Document Spanners - A Brief Overview of Concepts, Results, and Recent Developments
Nicole Schweikardt (Humboldt-University Berlin)
The information extraction framework of document spanners was introduced by Fagin, Kimelfeld, Reiss, and Vansummeren (PODS 2013, J. ACM 2015) as a formalisation of the query language AQL, which is used in IBM's information extraction engine SystemT. Since 2013, this framework has been investigated in depth by the principles of database management community and beyond. In this talk, we give a brief overview of concepts, results, and recent developments concerning document spanners.
Algorithmic Techniques for Independent Query Sampling
Yufei Tao (Chinese University of Hong Kong)

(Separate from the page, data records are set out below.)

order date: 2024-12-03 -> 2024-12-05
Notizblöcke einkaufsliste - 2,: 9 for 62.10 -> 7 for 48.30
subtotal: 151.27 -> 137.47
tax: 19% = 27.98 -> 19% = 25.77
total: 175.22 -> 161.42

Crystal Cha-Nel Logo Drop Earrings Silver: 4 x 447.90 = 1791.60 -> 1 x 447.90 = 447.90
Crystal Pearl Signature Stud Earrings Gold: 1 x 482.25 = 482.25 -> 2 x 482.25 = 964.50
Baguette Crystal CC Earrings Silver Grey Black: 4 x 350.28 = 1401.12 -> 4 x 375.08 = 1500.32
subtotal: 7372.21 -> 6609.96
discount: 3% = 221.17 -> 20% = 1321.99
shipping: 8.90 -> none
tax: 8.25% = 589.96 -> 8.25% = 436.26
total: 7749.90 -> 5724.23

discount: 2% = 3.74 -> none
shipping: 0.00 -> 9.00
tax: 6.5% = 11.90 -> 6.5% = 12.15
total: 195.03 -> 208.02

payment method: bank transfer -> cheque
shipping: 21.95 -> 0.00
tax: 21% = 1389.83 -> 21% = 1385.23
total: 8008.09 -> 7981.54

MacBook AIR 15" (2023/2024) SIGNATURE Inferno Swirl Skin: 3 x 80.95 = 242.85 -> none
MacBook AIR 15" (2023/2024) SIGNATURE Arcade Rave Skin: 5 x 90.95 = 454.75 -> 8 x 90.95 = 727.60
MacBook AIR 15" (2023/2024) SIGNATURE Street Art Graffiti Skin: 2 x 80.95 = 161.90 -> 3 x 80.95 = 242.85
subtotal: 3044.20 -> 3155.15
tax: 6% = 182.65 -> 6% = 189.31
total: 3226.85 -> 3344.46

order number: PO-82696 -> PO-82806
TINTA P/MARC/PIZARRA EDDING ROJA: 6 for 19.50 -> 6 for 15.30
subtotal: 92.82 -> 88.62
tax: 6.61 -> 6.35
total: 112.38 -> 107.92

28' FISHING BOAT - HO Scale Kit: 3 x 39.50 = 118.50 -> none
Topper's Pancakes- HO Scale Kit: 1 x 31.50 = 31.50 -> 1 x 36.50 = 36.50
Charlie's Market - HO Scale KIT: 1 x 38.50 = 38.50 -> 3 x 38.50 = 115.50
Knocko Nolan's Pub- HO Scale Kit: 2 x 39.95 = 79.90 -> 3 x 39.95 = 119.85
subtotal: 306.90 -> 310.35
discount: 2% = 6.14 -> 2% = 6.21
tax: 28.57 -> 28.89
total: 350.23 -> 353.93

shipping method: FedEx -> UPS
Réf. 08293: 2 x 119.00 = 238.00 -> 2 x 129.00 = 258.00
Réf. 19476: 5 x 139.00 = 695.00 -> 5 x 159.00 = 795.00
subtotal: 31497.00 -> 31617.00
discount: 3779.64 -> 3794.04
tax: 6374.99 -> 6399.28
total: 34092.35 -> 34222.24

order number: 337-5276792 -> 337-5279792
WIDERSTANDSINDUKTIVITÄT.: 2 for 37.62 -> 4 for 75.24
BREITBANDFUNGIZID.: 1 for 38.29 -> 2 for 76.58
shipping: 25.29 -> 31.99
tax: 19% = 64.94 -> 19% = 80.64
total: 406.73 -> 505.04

Unlike a reporting query that returns all the elements satisfying a predicate, query sampling returns only a sample set of those elements and has long been recognized as an important method in database systems. PODS'14 saw the introduction of independent query sampling (IQS), which extends traditional query sampling with the requirement that the sample outputs of all the queries be mutually independent. The new requirement improves the precision of query estimation, facilitates the execution of randomized algorithms, and enhances the fairness and diversity of query answers. IQS calls for new index structures because conventional indexes are designed to report complete query answers and thus becomes too expensive for extracting only a few random samples. The phenomenon has created an exciting opportunity to revisit the structure for every reporting query known in computer science. There has been considerable progress since 2014 in this direction. In this talk we distill the existing solutions into several generic techniques that, when put together, can be utilized to solve a great variety of IQS problems with attractive performance guarantees.
Datalog Unchained [video]
Victor Vianu (UC San Diego & INRIA)
This talk reviews the development, starting at PODS 1988, of a family of Datalog-like languages with procedural, forward chaining semantics, providing an alternative to the classical declarative, model-theoretic semantics. These languages provide a unified formalism that can express important classes of queries including fixpoint, while, and all computable queries. They can also incorporate in a natural fashion updates and nondeterminism. Datalog variants with forward chaining semantics have been adopted in a variety of settings, including active databases, production systems, distributed data exchange, and data-driven reactive systems.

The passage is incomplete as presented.